Unemployment over 2021-24 in most major economies has trended downwards with less damage to labour markets and real wage growth. But there remain macro-financial risks (debt service ratios and house prices) if policy interest rates are high. Recent research has highlighted the role of the financial conditions index and nominal rigidities of wages and input costs in different countries in helping central bankers and policy makers understand the inflation dynamics better.  

Conclusion and outlook  

Inflation forecasting is hard and hitting inflation targets is not too easy in a complex world.

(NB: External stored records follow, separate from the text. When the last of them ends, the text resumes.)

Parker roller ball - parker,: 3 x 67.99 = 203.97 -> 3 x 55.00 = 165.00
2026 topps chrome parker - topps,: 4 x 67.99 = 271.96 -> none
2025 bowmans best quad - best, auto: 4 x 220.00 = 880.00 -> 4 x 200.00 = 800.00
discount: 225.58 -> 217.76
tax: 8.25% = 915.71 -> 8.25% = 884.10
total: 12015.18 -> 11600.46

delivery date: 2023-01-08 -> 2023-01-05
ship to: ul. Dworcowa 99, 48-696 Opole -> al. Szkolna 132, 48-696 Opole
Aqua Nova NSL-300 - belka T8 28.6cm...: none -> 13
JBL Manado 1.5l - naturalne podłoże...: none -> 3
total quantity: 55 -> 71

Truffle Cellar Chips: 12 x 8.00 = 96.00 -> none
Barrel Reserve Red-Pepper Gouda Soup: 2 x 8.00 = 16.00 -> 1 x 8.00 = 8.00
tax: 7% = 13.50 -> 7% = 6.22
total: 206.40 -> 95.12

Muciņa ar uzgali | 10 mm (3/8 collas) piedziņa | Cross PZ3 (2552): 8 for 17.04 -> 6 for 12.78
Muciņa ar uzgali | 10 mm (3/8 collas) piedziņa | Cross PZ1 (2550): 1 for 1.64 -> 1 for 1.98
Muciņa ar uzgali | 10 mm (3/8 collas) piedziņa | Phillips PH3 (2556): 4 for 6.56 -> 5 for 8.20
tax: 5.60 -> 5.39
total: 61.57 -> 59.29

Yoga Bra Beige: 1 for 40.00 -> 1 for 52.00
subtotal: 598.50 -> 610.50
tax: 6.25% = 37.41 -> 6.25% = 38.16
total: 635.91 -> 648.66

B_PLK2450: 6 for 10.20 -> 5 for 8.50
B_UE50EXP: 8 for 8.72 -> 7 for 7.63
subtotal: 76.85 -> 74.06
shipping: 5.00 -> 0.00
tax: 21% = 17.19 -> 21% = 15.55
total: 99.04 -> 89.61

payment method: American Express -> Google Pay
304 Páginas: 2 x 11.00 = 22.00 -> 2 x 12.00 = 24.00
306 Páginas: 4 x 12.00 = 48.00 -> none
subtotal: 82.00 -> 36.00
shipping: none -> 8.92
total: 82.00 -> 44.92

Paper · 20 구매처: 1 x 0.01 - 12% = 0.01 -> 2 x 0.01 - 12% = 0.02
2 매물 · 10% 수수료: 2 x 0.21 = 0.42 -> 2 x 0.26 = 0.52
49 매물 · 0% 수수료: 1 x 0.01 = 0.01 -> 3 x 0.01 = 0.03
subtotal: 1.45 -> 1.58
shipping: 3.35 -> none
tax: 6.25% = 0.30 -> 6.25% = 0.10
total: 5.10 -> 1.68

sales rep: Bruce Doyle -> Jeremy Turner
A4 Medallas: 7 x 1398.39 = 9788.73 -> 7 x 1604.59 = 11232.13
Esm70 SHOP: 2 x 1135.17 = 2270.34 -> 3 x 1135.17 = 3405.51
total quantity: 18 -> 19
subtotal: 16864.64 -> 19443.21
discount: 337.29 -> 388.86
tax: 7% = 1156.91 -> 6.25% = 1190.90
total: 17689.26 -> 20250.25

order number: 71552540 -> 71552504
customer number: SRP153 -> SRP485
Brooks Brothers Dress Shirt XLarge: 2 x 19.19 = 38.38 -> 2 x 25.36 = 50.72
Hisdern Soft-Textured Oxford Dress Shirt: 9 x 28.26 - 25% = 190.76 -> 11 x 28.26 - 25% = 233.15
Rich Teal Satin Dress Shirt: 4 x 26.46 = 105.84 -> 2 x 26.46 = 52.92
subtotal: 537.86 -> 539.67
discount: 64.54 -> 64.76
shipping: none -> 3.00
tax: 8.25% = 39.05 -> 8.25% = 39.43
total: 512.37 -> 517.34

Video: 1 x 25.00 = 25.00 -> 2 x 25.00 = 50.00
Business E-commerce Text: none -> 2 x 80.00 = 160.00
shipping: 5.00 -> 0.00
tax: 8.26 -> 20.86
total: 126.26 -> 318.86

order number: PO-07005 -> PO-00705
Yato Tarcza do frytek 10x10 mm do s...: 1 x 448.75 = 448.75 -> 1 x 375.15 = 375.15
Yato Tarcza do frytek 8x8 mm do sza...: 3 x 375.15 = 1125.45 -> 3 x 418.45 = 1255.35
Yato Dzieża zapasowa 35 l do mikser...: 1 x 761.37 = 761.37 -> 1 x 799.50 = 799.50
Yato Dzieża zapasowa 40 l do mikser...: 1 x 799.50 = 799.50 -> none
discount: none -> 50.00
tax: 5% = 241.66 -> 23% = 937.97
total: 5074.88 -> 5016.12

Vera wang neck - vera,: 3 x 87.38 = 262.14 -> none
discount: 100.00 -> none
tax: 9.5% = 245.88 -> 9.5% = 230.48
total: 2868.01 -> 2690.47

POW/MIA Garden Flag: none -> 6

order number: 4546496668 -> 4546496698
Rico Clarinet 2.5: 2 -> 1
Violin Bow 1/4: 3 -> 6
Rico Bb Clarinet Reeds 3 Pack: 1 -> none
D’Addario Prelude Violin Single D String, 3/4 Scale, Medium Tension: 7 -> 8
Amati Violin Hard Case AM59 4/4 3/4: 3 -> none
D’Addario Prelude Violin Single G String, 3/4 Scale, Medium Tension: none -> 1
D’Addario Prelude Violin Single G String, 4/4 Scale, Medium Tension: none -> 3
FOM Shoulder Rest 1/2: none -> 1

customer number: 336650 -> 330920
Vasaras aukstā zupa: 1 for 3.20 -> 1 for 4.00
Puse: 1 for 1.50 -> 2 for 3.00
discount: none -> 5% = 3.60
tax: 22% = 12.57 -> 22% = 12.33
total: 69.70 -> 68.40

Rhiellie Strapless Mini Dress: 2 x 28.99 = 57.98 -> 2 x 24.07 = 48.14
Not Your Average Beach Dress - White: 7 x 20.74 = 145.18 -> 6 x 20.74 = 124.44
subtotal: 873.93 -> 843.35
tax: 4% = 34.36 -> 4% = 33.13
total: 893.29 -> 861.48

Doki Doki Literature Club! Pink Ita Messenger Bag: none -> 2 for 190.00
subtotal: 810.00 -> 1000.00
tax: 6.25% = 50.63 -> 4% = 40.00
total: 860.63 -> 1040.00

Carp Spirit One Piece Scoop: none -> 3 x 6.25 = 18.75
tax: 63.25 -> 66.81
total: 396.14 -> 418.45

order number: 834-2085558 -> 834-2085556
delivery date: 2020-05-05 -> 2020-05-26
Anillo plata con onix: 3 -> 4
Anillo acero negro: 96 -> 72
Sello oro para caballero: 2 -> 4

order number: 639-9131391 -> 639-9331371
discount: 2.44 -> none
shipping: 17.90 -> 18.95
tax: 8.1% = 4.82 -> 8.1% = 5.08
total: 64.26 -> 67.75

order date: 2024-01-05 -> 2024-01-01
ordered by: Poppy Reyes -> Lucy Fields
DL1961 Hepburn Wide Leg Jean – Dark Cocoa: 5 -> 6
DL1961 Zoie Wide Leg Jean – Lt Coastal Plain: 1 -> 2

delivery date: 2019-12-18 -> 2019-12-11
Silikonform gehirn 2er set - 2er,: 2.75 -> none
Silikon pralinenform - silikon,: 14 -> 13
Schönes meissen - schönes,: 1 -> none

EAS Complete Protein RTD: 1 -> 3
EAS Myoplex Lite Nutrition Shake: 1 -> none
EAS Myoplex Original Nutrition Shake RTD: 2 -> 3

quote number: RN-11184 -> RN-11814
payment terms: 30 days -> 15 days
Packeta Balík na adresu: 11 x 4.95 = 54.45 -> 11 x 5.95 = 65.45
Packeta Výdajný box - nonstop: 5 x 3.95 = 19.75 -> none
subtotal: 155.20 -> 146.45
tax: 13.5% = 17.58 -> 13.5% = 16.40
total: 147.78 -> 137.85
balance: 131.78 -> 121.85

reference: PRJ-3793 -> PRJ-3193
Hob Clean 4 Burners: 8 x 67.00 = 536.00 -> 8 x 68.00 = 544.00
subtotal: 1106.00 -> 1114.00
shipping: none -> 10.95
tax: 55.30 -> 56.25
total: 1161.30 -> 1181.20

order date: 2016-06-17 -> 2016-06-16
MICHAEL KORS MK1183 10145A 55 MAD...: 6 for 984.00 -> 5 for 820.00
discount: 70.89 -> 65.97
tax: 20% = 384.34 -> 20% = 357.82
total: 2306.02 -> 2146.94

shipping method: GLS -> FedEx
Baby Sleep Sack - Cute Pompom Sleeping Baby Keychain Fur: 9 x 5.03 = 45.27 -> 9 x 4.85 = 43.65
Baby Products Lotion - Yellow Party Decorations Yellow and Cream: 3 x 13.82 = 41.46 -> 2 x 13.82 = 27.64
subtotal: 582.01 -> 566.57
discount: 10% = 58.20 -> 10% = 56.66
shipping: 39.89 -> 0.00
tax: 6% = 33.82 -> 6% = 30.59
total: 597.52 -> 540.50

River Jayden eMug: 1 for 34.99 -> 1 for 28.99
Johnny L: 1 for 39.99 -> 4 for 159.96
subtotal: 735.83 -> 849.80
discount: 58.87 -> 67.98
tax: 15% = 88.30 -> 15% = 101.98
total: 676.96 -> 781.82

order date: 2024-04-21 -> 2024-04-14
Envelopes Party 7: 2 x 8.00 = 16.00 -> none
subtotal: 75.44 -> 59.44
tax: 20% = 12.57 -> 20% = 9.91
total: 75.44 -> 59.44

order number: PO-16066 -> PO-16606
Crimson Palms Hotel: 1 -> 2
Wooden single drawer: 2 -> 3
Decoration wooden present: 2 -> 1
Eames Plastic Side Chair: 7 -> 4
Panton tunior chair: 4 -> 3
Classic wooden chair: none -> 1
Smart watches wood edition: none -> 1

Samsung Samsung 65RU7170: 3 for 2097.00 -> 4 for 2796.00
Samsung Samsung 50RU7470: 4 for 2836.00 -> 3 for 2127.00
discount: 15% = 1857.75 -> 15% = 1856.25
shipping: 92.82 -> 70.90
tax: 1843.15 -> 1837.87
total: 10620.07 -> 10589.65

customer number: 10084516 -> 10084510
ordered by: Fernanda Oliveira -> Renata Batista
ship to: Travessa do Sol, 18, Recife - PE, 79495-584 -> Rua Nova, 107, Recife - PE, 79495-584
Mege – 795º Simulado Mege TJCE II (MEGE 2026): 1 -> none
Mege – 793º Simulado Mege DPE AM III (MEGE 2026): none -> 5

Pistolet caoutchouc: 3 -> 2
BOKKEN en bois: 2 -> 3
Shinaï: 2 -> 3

The supply side and global vs. local components of inflation are important to understand and the policy rates have not been raised uniformly by different central banks. Services inflation, goods inflation and headline inflation have exhibited gaps across major advanced economies such as the UK, US and Eurozone. While goods and services inflation are decelerating towards historical norms their patterns have been different and need to be different for the conditional forecasts to be right.  

The UK’s supply side has deviated and not recovered especially in terms of recovery towards labour participation rates and labour productivity relative to the US and Eurozone. The domestic demand and supply factors have played an important part in driving core inflation. The UK labour market's structural features are what keeps inflation higher as well as its reliance on global supplies for personal consumption expenditures. Examining micro data underlying financial conditions and global effects on inflation (as BOE has started doing) should provide better insights in tackling inflation.  

I believe that monetary policy and central bankers cannot effectively address macro imbalances and inflation issues with their current toolkits (which contain blunt instruments and effects of their actions are unlikely to see fruit in the immediate or near term). Monetary policy transmission mechanisms are not the same as in the 1980s.1990s and noughties with debate and disagreement regarding them.  I believe that a combination of fiscal policy, monetary policy and structural policy (recall the late Japanese PM Shinzo Abe’s 3-Arrows strategy for a deflationary structurally weak demand economy) are needed for effective macro policy effectiveness in a more complex world than policy orthodoxy has seen in the past.  Ultimately, we are not yet out of the woods on inflation and there is all to play for, with different central banks facing different challenges even across EM and DM countries.